- _What is required_: For this exercise, copy the records below exactly and exclude every image.

Start of Data records

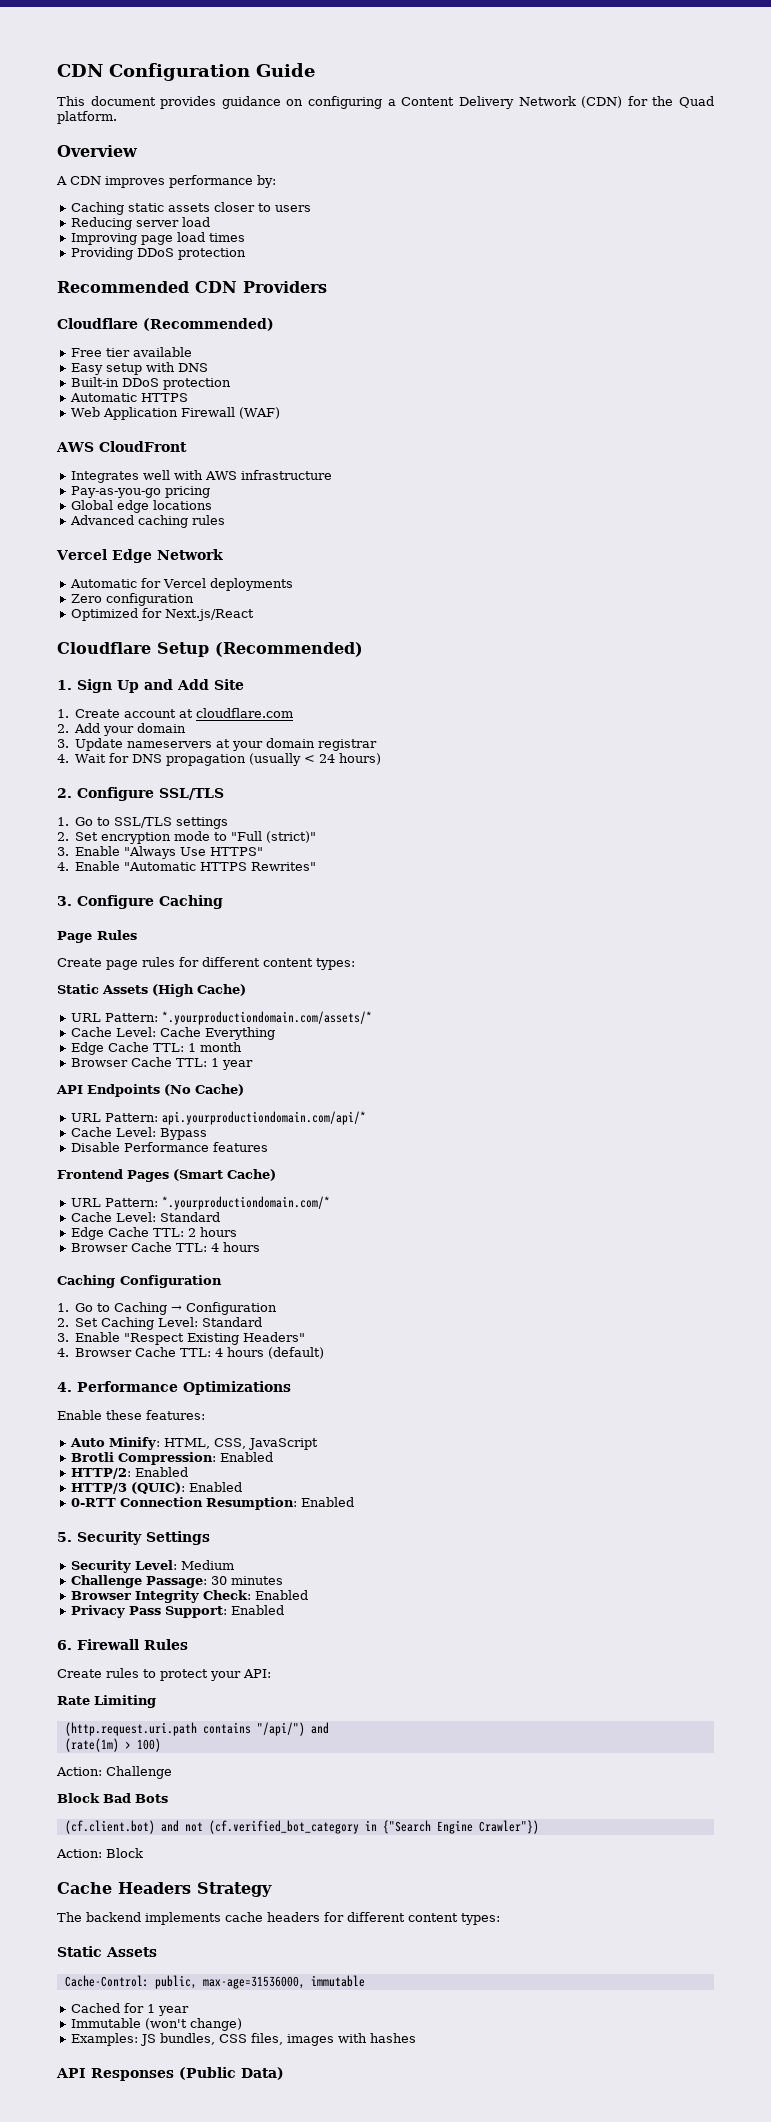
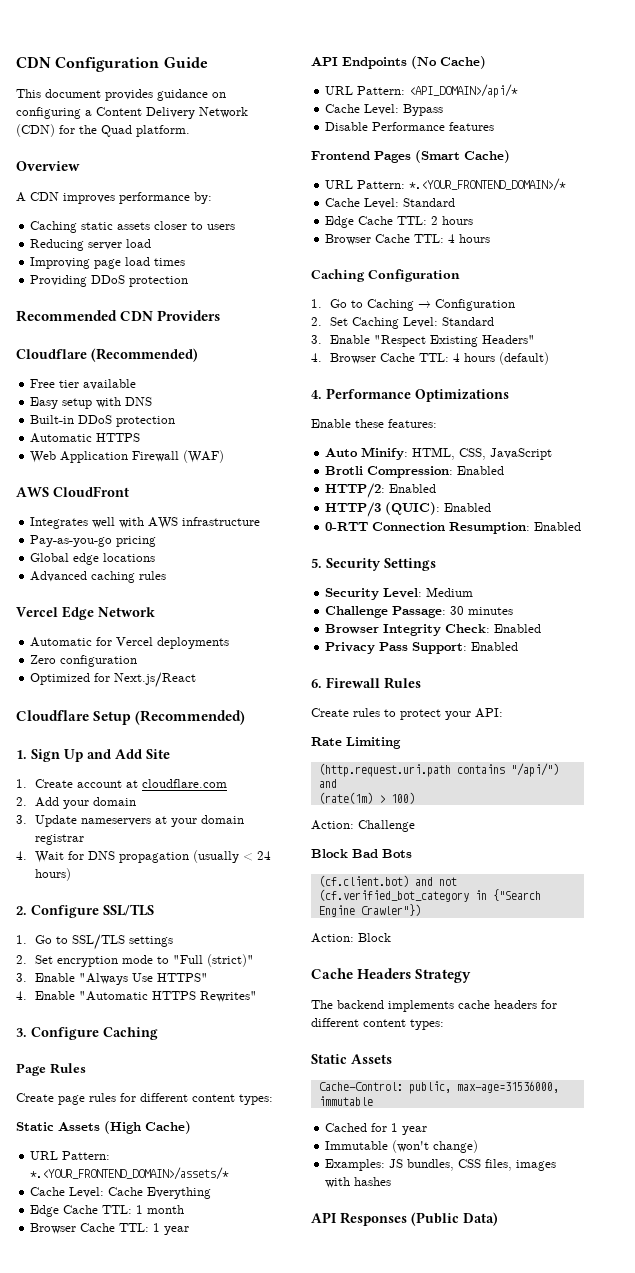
- URL Pattern: *.yourproductiondomain.com/assets/*
+ URL Pattern: *.<YOUR_FRONTEND_DOMAIN>/assets/*
- URL Pattern: api.yourproductiondomain.com/api/*
+ URL Pattern: <API_DOMAIN>/api/*
- URL Pattern: *.yourproductiondomain.com/*
+ URL Pattern: *.<YOUR_FRONTEND_DOMAIN>/*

End of Data records

- _Exercise solution_:
- URL Pattern: *.yourproductiondomain.com/assets/*
+ URL Pattern: *.<YOUR_FRONTEND_DOMAIN>/assets/*
- URL Pattern: api.yourproductiondomain.com/api/*
+ URL Pattern: <API_DOMAIN>/api/*
- URL Pattern: *.yourproductiondomain.com/*
+ URL Pattern: *.<YOUR_FRONTEND_DOMAIN>/*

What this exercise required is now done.